[Before-and-after change records]
------------------------
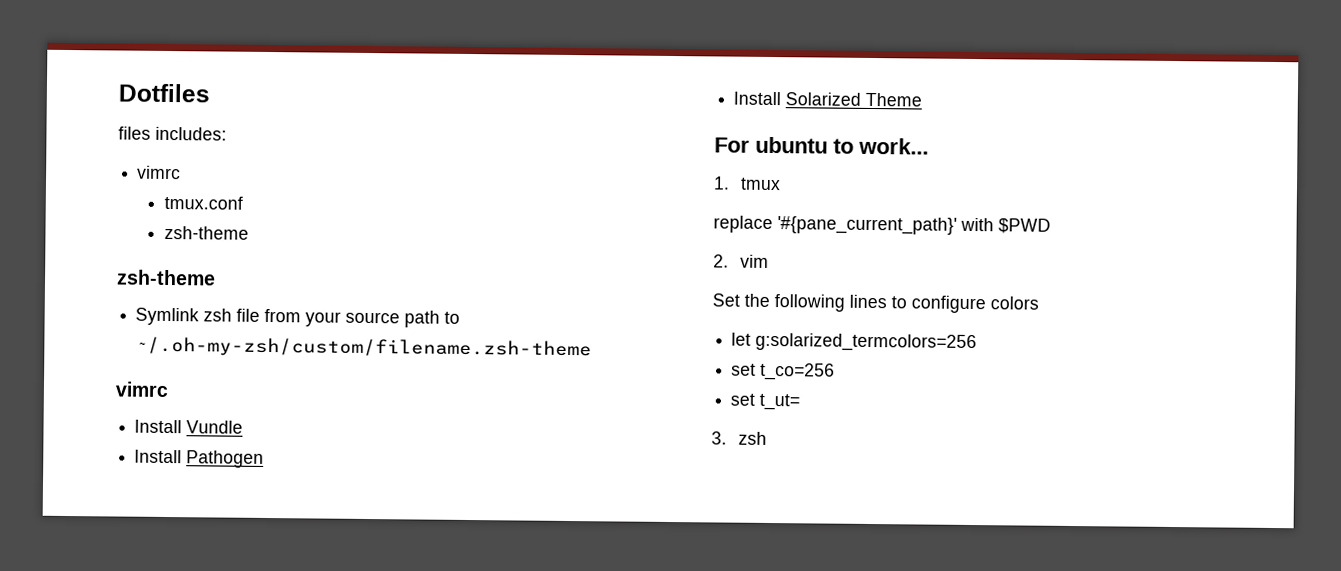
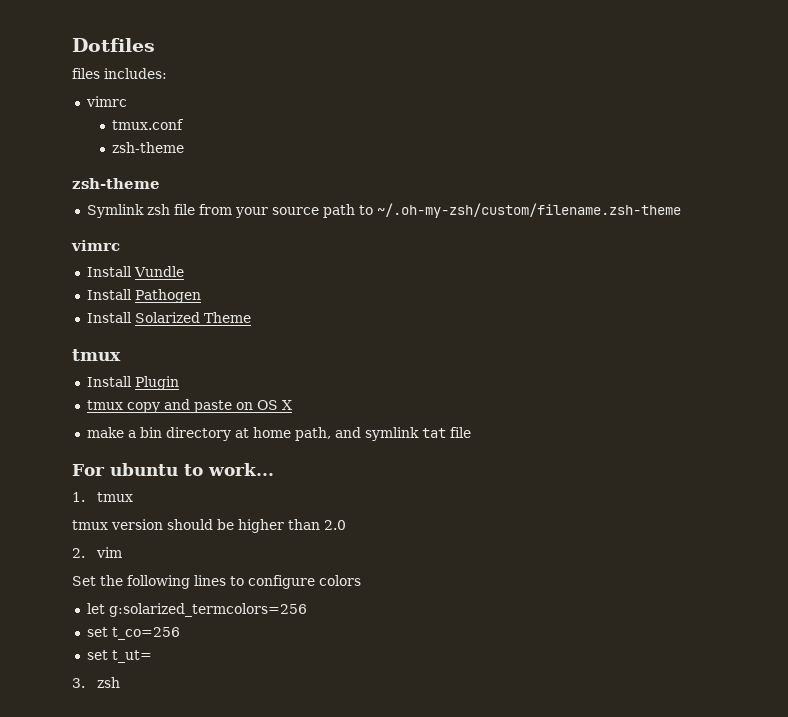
(923, 99) none -> [72,349,121,361] [86,376,179,390] [86,399,292,413] [86,427,471,441] // tmux // Install Plugin // tmux copy and paste on OS X // make a bin directory at home path, and symlink tat file
[713,215,1051,235] replace '#{pane_current_path}' with $PWD -> [72,519,346,533] tmux version should be higher than 2.0

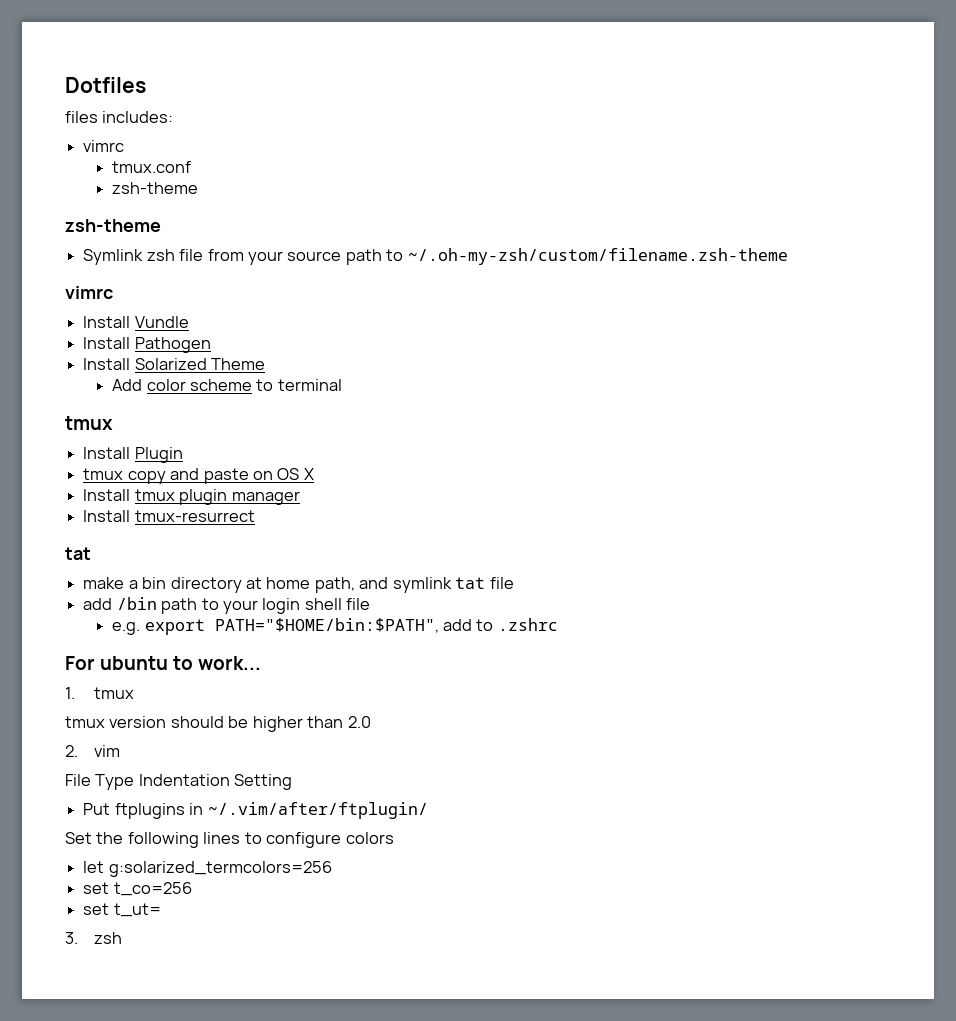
(251, 317) none -> [112,379,342,391] // Add color scheme to terminal
(292, 405) none -> [83,489,300,505] [83,510,255,522] [65,547,91,560] // Install tmux plugin manager // Install tmux-resurrect // tat
(471, 432) none -> [83,597,371,614] [112,618,558,635] // add /bin path to your login shell file // e.g. export PATH="$HOME/bin:$PATH", add to .zshrc
(122, 552) none -> [65,774,293,790] [83,802,428,819] // File Type Indentation Setting // Put ftplugins in ~/.vim/after/ftplugin/

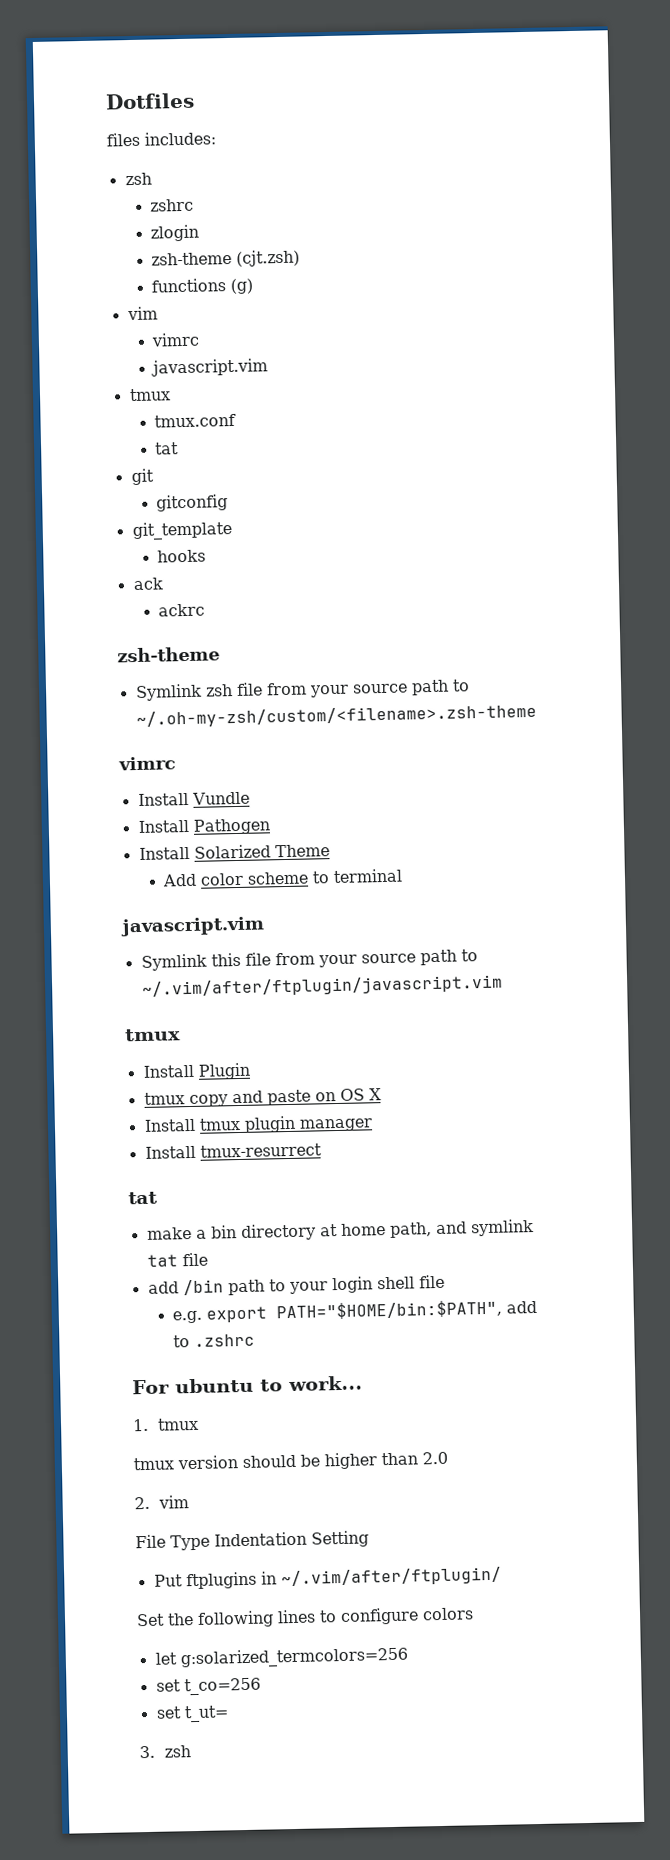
[83,140,125,152] // vimrc -> [124,172,152,186] [150,198,195,212] [150,224,200,242] [151,249,301,267] [151,278,254,294] [126,306,158,321] [151,332,201,347] [151,358,269,377] [128,388,171,402] // zsh // zshrc // zlogin // zsh-theme (cjt.zsh) // functions (g) // vim // vimrc // javascript.vim // tmux
[112,182,199,194] zsh-theme -> [155,442,180,455] [130,468,154,486] [156,494,229,512] [131,521,232,541] [157,549,207,563] [132,577,164,591] [158,603,206,617] tat // git // gitconfig // git_template // hooks // ack // ackrc
[407,248,788,265] ~/.oh-my-zsh/custom/filename.zsh-theme -> [135,703,537,729] ~/.oh-my-zsh/custom/<filename>.zsh-theme
(342, 385) none -> [120,916,265,937] [140,949,478,971] [141,974,503,998] // javascript.vim // Symlink this file from your source path to ~/.vim/after/ftplugin/javascript.vim

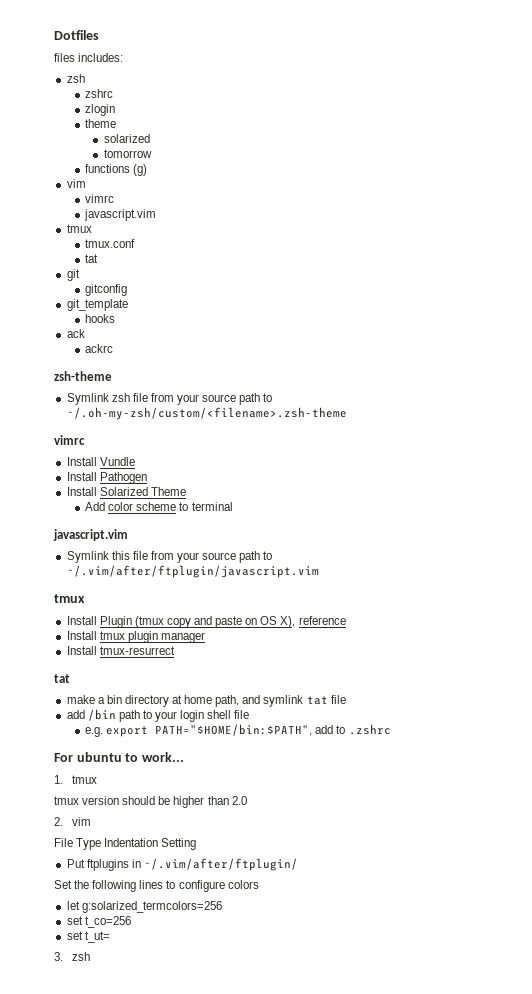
[151,249,301,267] zsh-theme (cjt.zsh) -> [85,119,117,128] [103,134,150,143] [103,149,152,158] theme // solarized // tomorrow
[143,1092,185,1105] // tmux -> [134,616,164,628] (tmux
[368,1088,382,1101] X -> [280,616,346,628] X), reference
------------------------
From the entries above, return each line with the word "Install" in it.

(923, 99) none -> [72,349,121,361] [86,376,179,390] [86,399,292,413] [86,427,471,441] // tmux // Install Plugin // tmux copy and paste on OS X // make a bin directory at home path, and symlink tat file
(292, 405) none -> [83,489,300,505] [83,510,255,522] [65,547,91,560] // Install tmux plugin manager // Install tmux-resurrect // tat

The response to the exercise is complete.